Successful exploitation of this vulnerability could result in remote code execution in the context of the affected application. Depending on the privileges associated with the application, an attacker could install programs; view, change, or delete data; or create new accounts with full user rights. If this application has been configured to have fewer user rights on the system, exploitation of the most severe of these vulnerabilities could have less impact than if it was configured with administrative rights.     

February 6th - UPDATED DESCRIPTION SUMMARY:

Users who applied the previous fixes to mitigate CVE-2018-0101 are now reported to be vulnerable to denial of service attacks. In addition, more than a dozen additional systems and features have been identified as being vulnerable to CVE-2018-0101.

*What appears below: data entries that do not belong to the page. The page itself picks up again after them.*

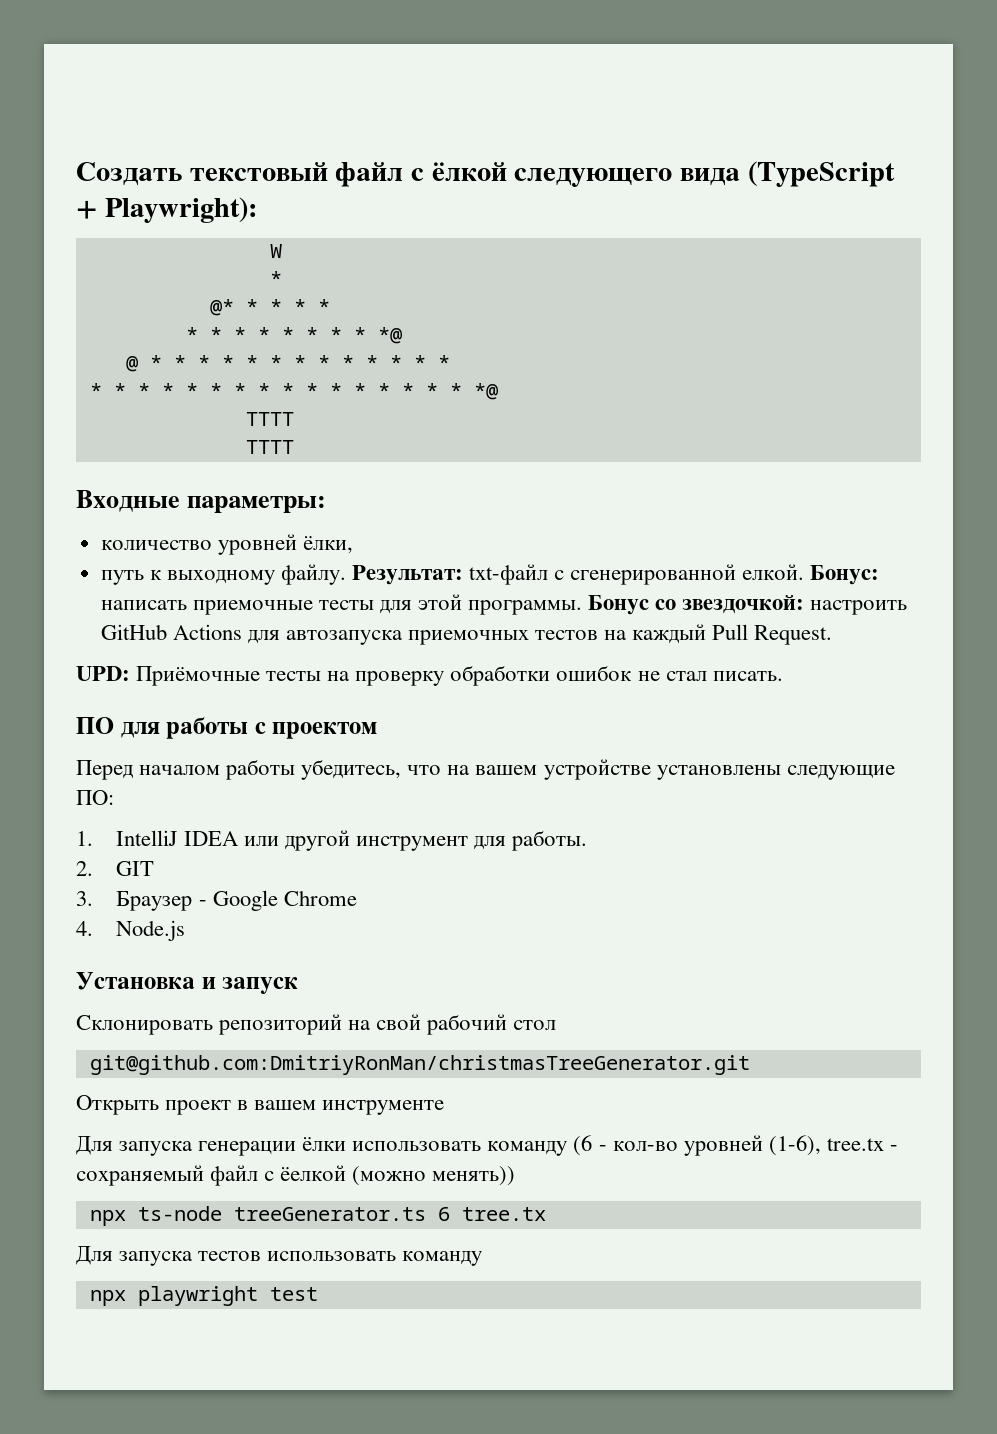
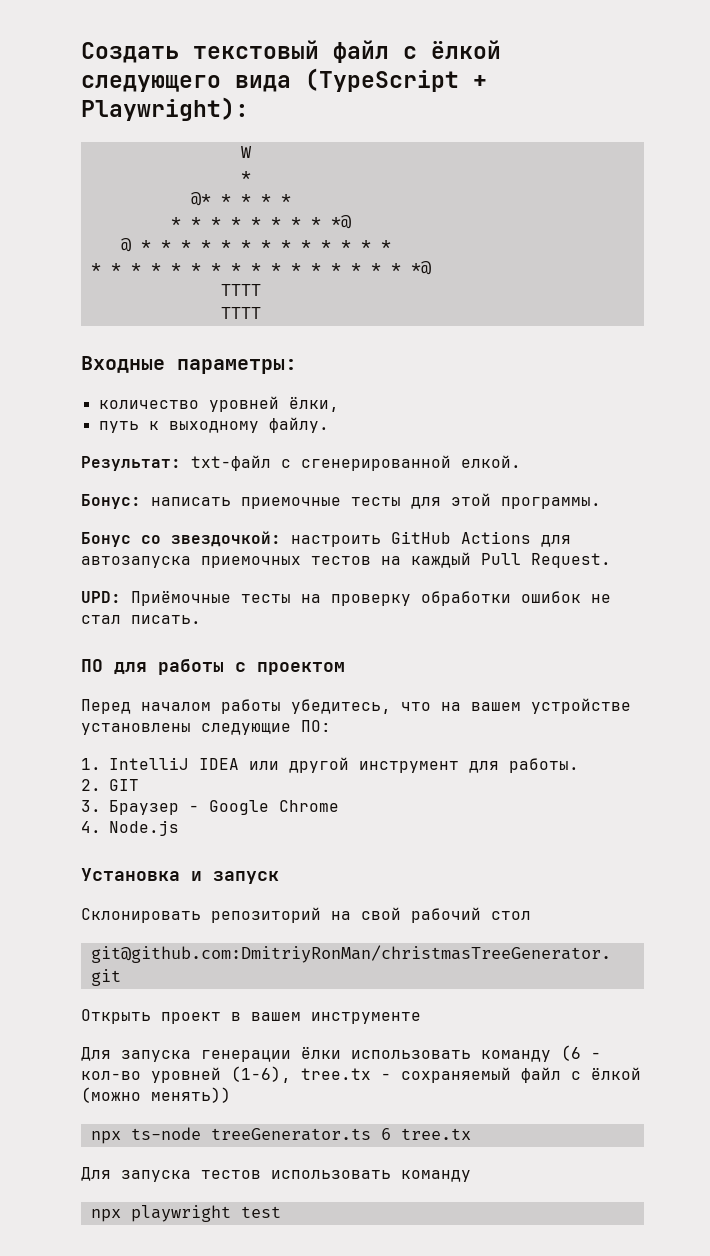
- путь к выходному файлу. Результат: txt-файл с сгенерированной елкой. Бонус: написать приемочные тесты для этой программы. Бонус со звездочкой: настроить GitHub Actions для автозапуска приемочных тестов на каждый Pull Request.
+ путь к выходному файлу.
+ Результат: txt-файл с сгенерированной елкой.
+ Бонус: написать приемочные тесты для этой программы.
+ Бонус со звездочкой: настроить GitHub Actions для автозапуска приемочных тестов на каждый Pull Request.
- Для запуска генерации ёлки использовать команду (6 - кол-во уровней (1-6), tree.tx - сохраняемый файл с ёелкой (можно менять))
+ Для запуска генерации ёлки использовать команду (6 - кол-во уровней (1-6), tree.tx - сохраняемый файл с ёлкой (можно менять))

The vulnerability can be exploited by sending multiple crafted Extensible Markup Language (XML) packets to a Cisco ASA device that has one of the vulnerable features enabled. To be vulnerable, the ASA device must have Secure Sockets Layer (SSL) or IKEv2 Remote Access VPN services enabled. Users who applied the previous fixes to mitigate CVE-2018-0101 are now reported to be vulnerable to additional unspecified Denial of Service conditions. Cisco has released a new set of patches to address these vulnerabilities.

Actions: 
  • After appropriate testing, immediately apply patches provided by Cisco.

  • Verify no unauthorized system modifications have occurred on system before applying patch.

  • Monitor intrusion detection systems for any signs of anomalous activity.

  • Unless required, limit external network access to affected products.